Sonmez G, Mutlu H, Ozturk E, Sildiroglu H O, Keskin A T, Basekim C C, Kizilkaya E
Department of Radiology, GATA Haydarpasa Teaching Hospital, Istanbul, Turkey.
Acta Radiol. 2007 Jun;48(5):557-9. doi: 10.1080/02841850701280874.
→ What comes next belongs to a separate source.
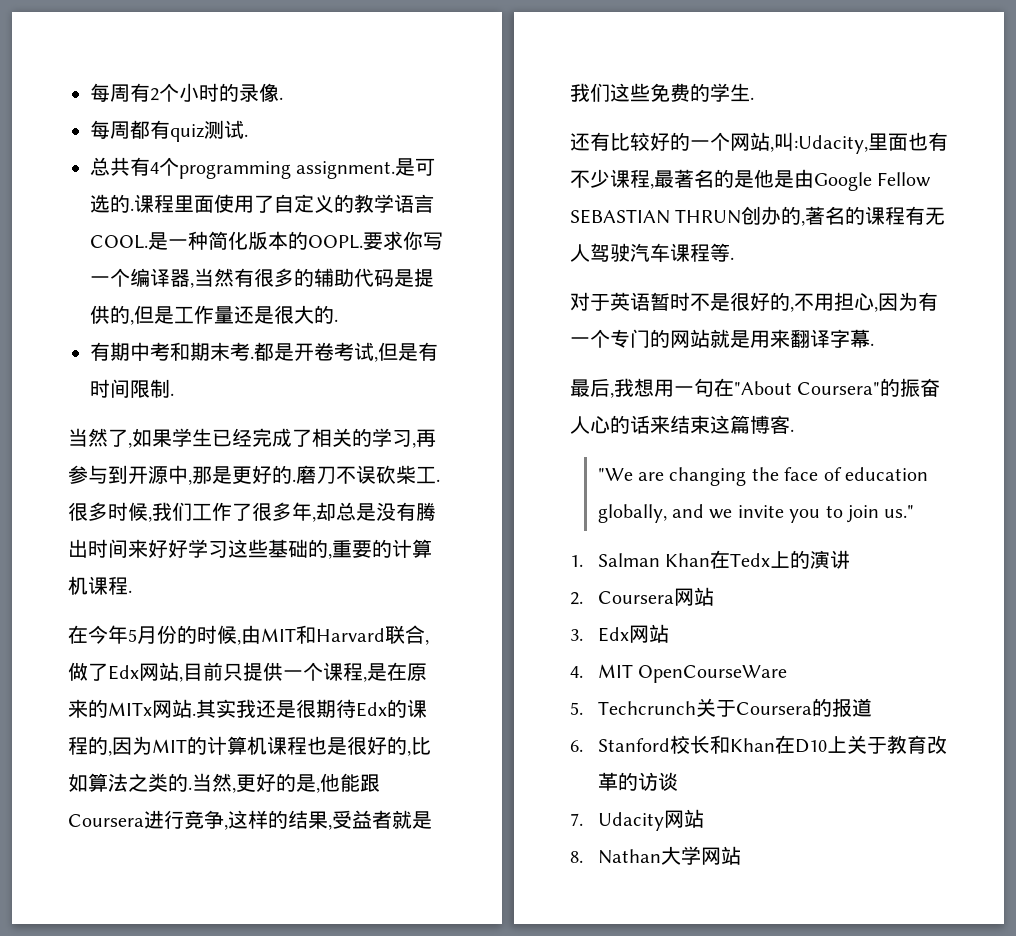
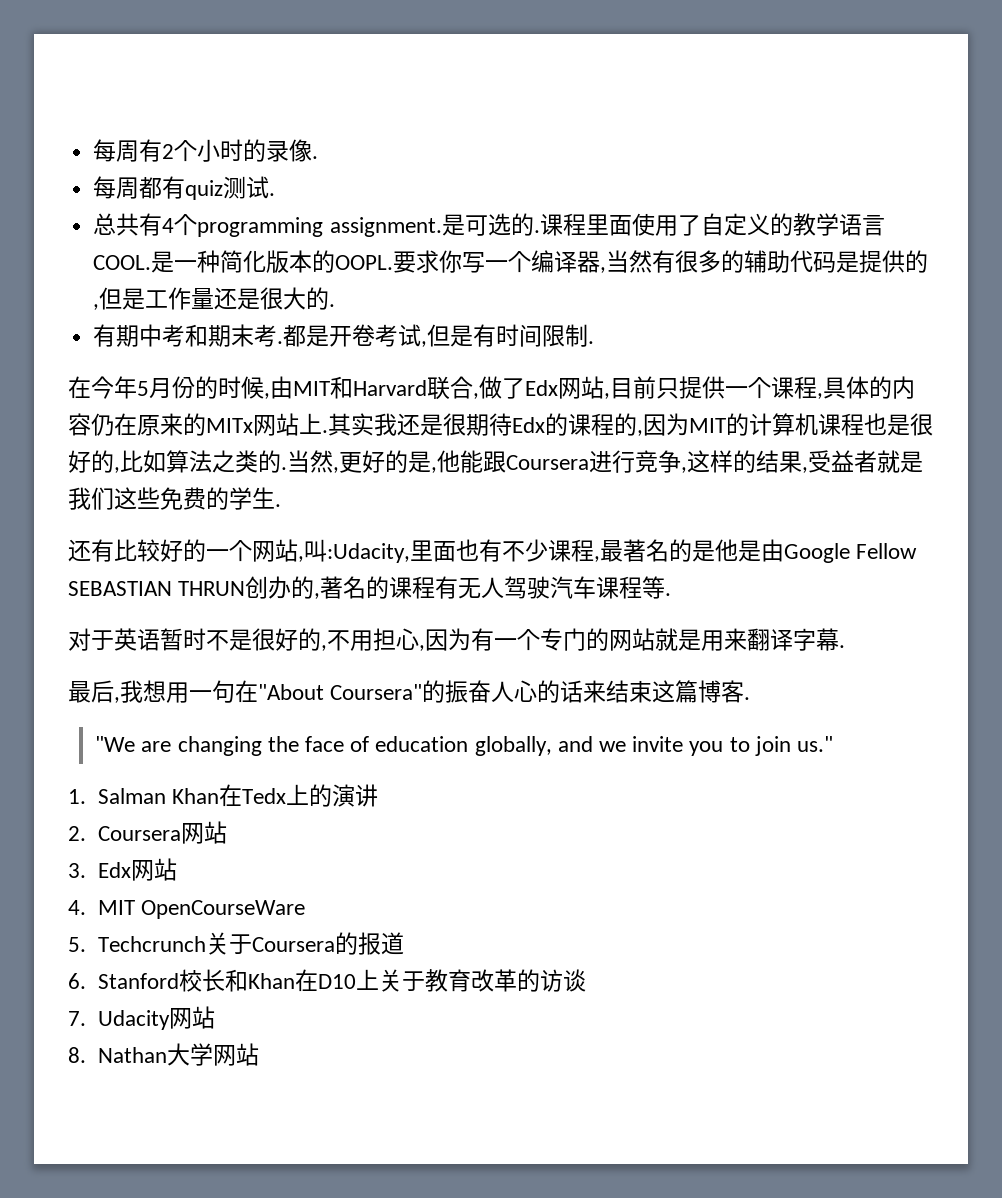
- 当然了,如果学生已经完成了相关的学习,再参与到开源中,那是更好的.磨刀不误砍柴工.很多时候,我们工作了很多年,却总是没有腾出时间来好好学习这些基础的,重要的计算机课程.
- 在今年5月份的时候,由MIT和Harvard联合,做了Edx网站,目前只提供一个课程,是在原来的MITx网站.
+ 在今年5月份的时候,由MIT和Harvard联合,做了Edx网站,目前只提供一个课程,具体的内容仍在原来的MITx网站上.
Glutaric aciduria or glutaric acidemia type I, an autosomal recessive disease, usually presents with an acute encephalopathic crisis in young children. We report the magnetic resonance (MR) and proton MR spectroscopy (MRS) imaging findings of a previously healthy 20-year-old man who presented with recurrent headaches. Organic acids from the patient's urine contained large amounts of adipate, glutarate, and 3-hydroxyglutarate consistent with glutaric aciduria type I.
戊二酸尿症或I型戊二酸血症是一种常染色体隐性疾病,通常在幼儿期表现为急性脑病危象。我们报告了一名此前健康的20岁男性反复头痛的磁共振(MR)和质子磁共振波谱(MRS)成像结果。患者尿液中的有机酸含有大量己二酸、戊二酸和3-羟基戊二酸,符合I型戊二酸尿症。